Por eso, mis felicitaciones a quienes por estos días han hecho posible una edición más del Festival de Cine de Lima. Ciertamente no todos están conformes, y seguramente, se podría mejorar; pero, por mientras, en Lima tendremos nueve días de películas de ficción, documentales y muchas otras actividades. Lamentablemente, la mayoría de nosotros no tendrá tiempo de asistir ni al diez por ciento de todo lo que se ofrece, pero algo se podrá hacer.

Por ahora me quedo con la frase de Orson Welles: «Es imposible hacer una buena película sin una cámara que sea como un ojo en el corazón de un poeta».

jueves, 6 de agosto de 2015

BALANCE DE LA FERIAL INTERNACIONAL DEL LIBRO DE LIMA 2015



Alegra el balance final de la Feria Internacional del Libro de Lima 2015.  Asistieron 502,800 asistentes, eso significa un 12% más que en el 2014. Hubo ventas por  13 millones 600 mil soles, es decir, 30% más que el año pasado.
Se entiende que  esta mejora en cifras es el resultado de un trabajo más eficiente (ojo, no óptimo, pero sí rescatable). Según datos de la Cámara Peruana del Libro, se realizaron 630 actividades y hubo presencia de 155 estand en un ambiente renovado con una extensión de 15 mil m². Cifras que indican una intensa y variada actividad que atrajo al público.
Aun cuando todavía se  supera los resultados de otras ferias latinoamericanas,  se nota que la distancia ya no es tan embarazosa. La cantidad de asistentes ha igualado a la de Bogotá (520 mil visitantes) y se aproxima a la de Guadalajara (765,706). Sin embargo,  todavía  falta mucho para alcanzar el millón doscientos mil visitantes que recibe cada año la Feria del Libro de Buenos Aires.
Felicitaciones, pues,  a los organizadores. Esperaremos ansiosos la siguiente FIL que, seguramente, superará los resultados de esta.

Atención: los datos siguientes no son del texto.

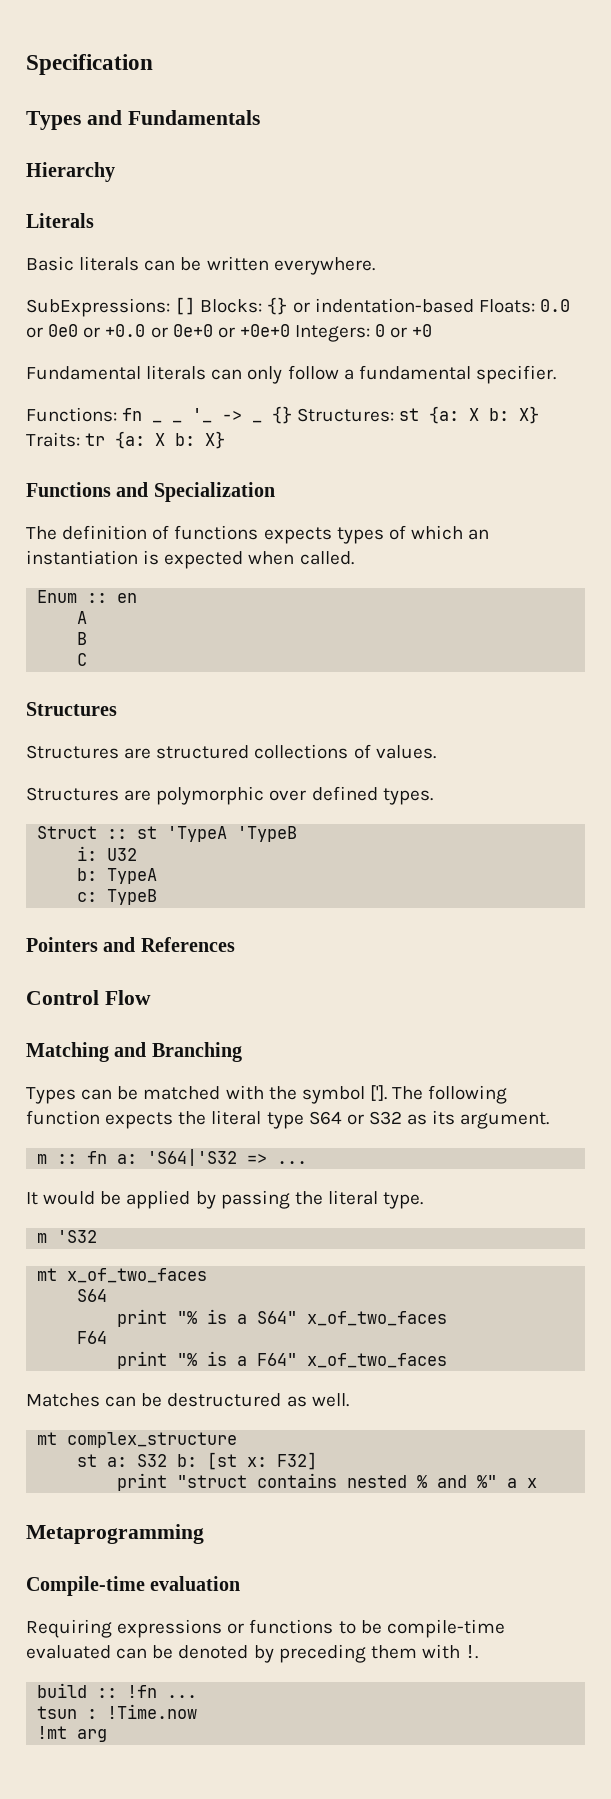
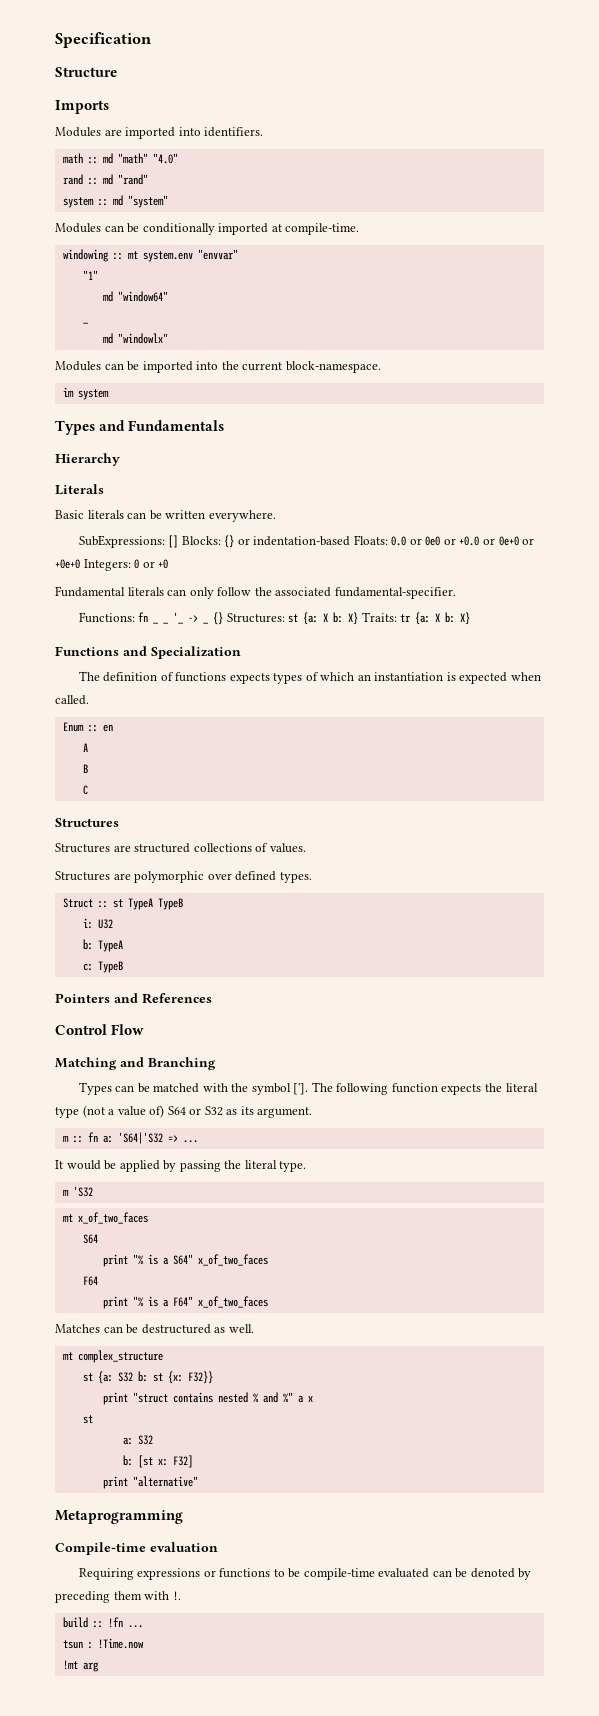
(153, 64) none -> [55,67,117,77] [55,100,109,114] [55,127,264,139] [62,153,178,164] [62,174,148,185] [62,195,168,208] [55,223,360,235] [62,249,238,262] [82,270,98,280] [102,291,168,302] [82,322,88,324] [102,333,168,344] [55,361,381,373] [62,387,109,400] // Structure // Imports // Modules are imported into identifiers. // math :: md "math" "4.0" // rand :: md "rand" // system :: md "system" // Modules can be conditionally imported at compile-time. // windowing :: mt system.env "envvar" // "1" // md "window64" // _ // md "windowlx" // Modules can be imported into the current block-namespace. // im system
[343,365,556,384] a fundamental specifier. -> [254,587,456,599] the associated fundamental-specifier.
[167,826,298,842] 'TypeA 'TypeB -> [127,898,183,910] TypeA TypeB
(304, 1120) none -> [82,1105,165,1118] (not a value of)
[107,1457,128,1467] a: -> [97,1371,113,1384] {a:
[207,1452,318,1470] [st x: F32] -> [152,1371,213,1384] st {x: F32}}
(538, 1483) none -> [82,1415,93,1424] [122,1435,153,1445] [122,1455,193,1468] [102,1476,198,1489] // st // a: S32 // b: [st x: F32] // print "alternative"

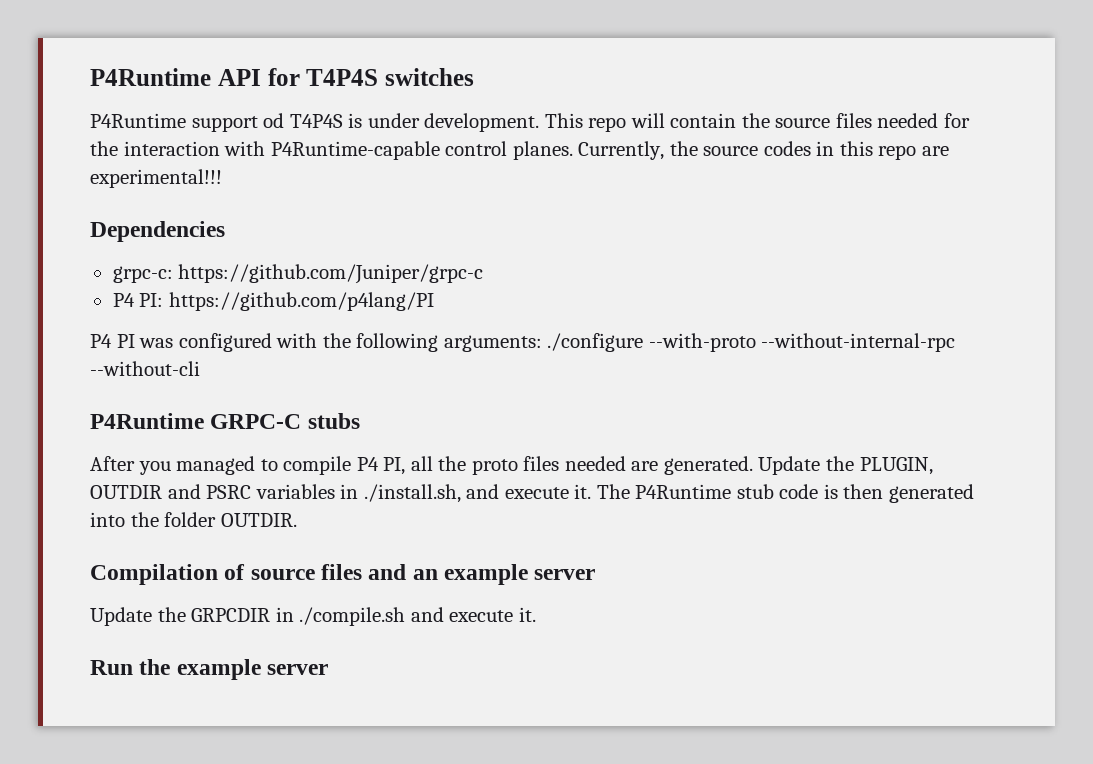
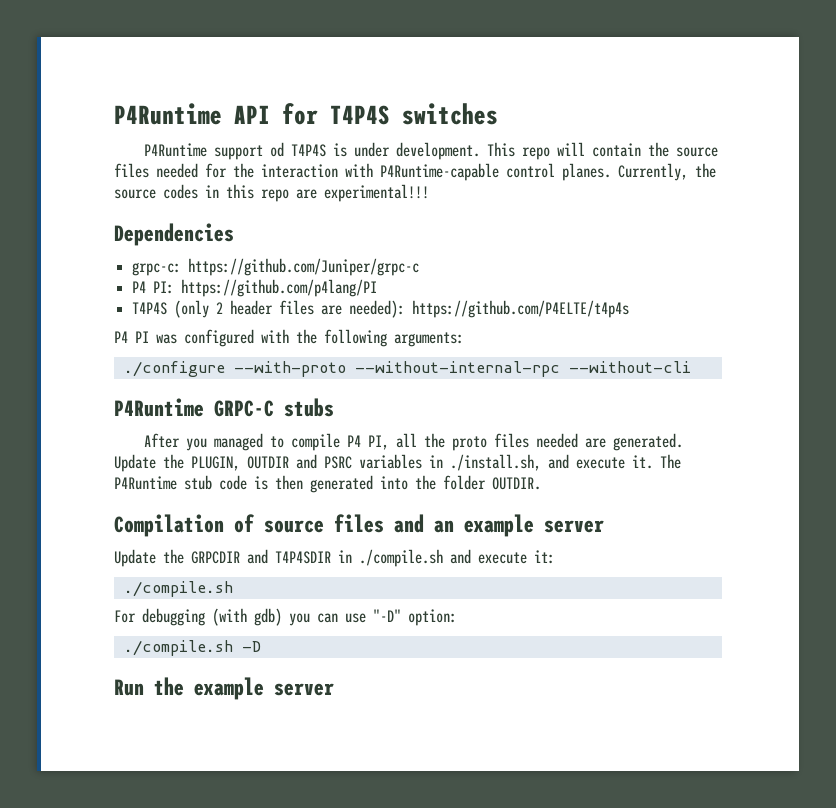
(434, 301) none -> [132,300,630,318] // T4P4S (only 2 header files are needed): https://github.com/P4ELTE/t4p4s
(542, 343) none -> (464, 339) //
(271, 615) none -> [247,549,331,564] and T4P4SDIR
[518,607,536,622] it. -> [534,550,555,564] [123,581,233,597] [114,608,457,626] [123,640,261,656] it: // ./compile.sh // For debugging (with gdb) you can use "-D" option: // ./compile.sh -D

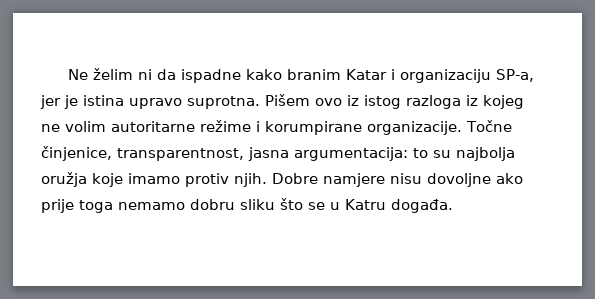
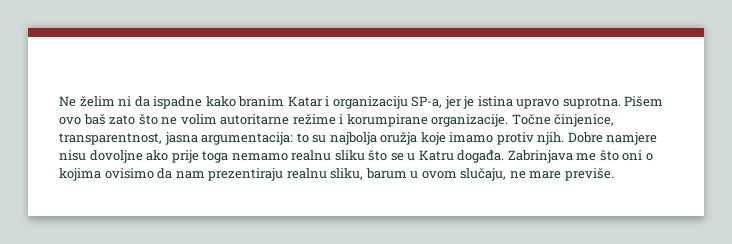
[347,95,524,109] iz istog razloga iz kojeg -> [83,114,158,125] baš zato što
[190,199,235,210] dobru -> [291,150,332,161] realnu
(453, 206) none -> [507,150,653,163] [59,168,614,181] Zabrinjava me što oni o kojima ovisimo da nam prezentiraju realnu sliku, barum u ovom slučaju, ne mare previše.

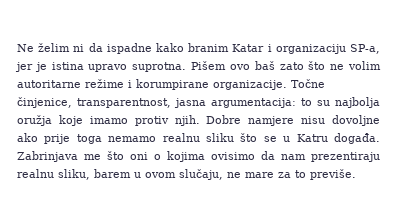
[365,168,407,179] barum -> [94,169,131,178] barem
(562, 175) none -> [278,170,306,178] za to

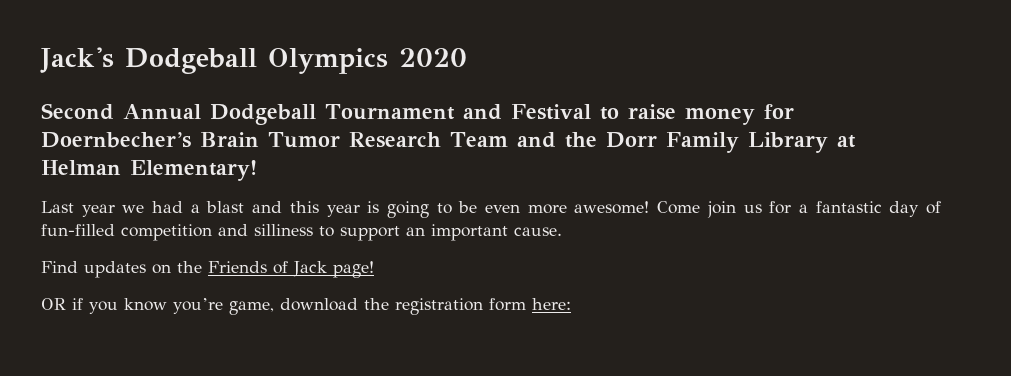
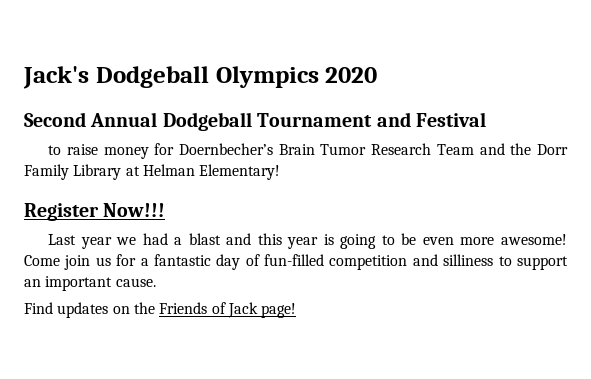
(591, 112) none -> (486, 119) //
(257, 170) none -> [24,203,166,221] // Register Now!!!
[41,298,571,315] // OR if you know you’re game, download the registration form here: -> (297, 310) none

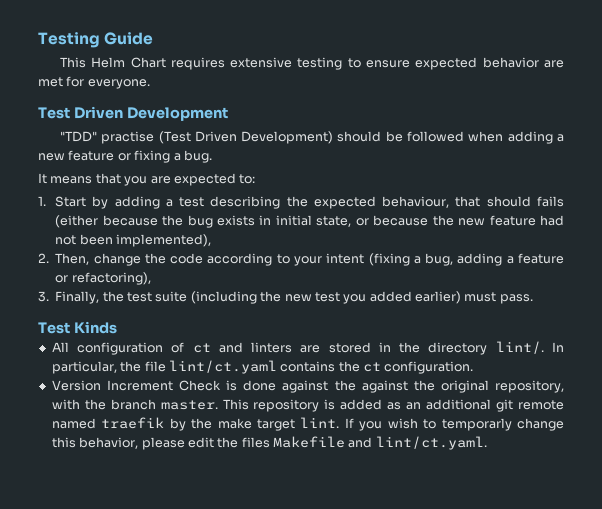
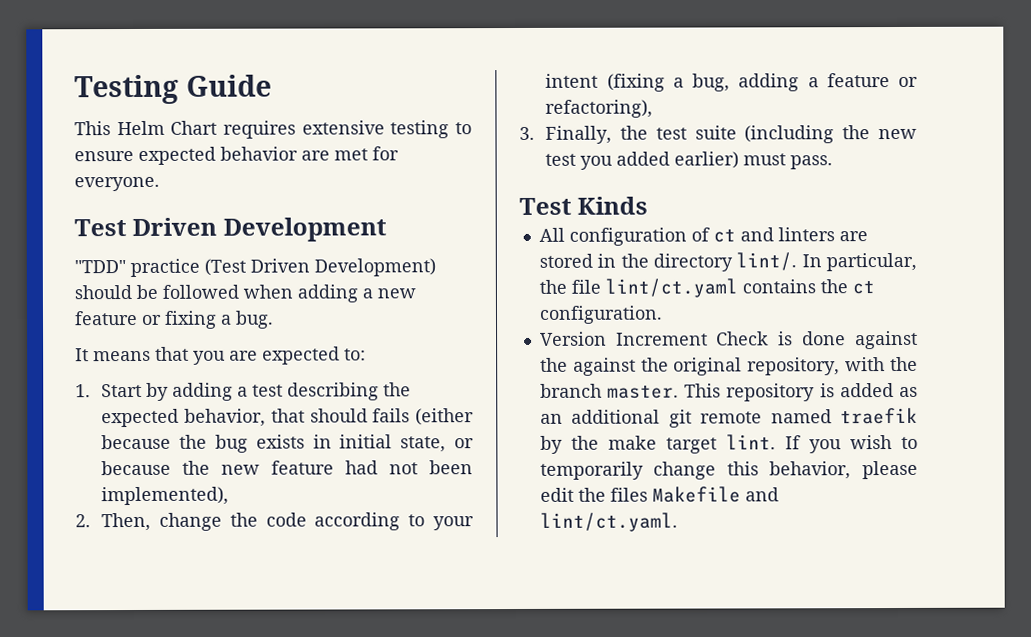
[101,131,155,144] practise -> [130,258,200,278] practice
[382,196,450,208] behaviour, -> [184,408,267,427] behavior,
[441,418,512,431] temporarly -> [539,461,644,480] temporarily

¡Ah! Algo más. Entre los libros más vendidos está la novela de Renato Cisneros,  “La distancia que nos separa”, “HHhH” de Laurent Binet; el ensayo de Charles Walker, “La rebelión de Túpac Amaru”; y “La urgencia por decir nosotros” de Gonzalo Portocarrero.  En este sentido, de acuerdo plenamente con el comentario de la revista Caretas. Es decir, se quedaron rezagados los libros de autoayuda, los “best sellers” para adolescentes y alguno que otro título de “escritores” que se confiaron en su vigencia mediática creyendo que con eso  concitarían la atención. Esta vez, buena por el lector peruano que ha sorprendido  gratamente con sus gustos.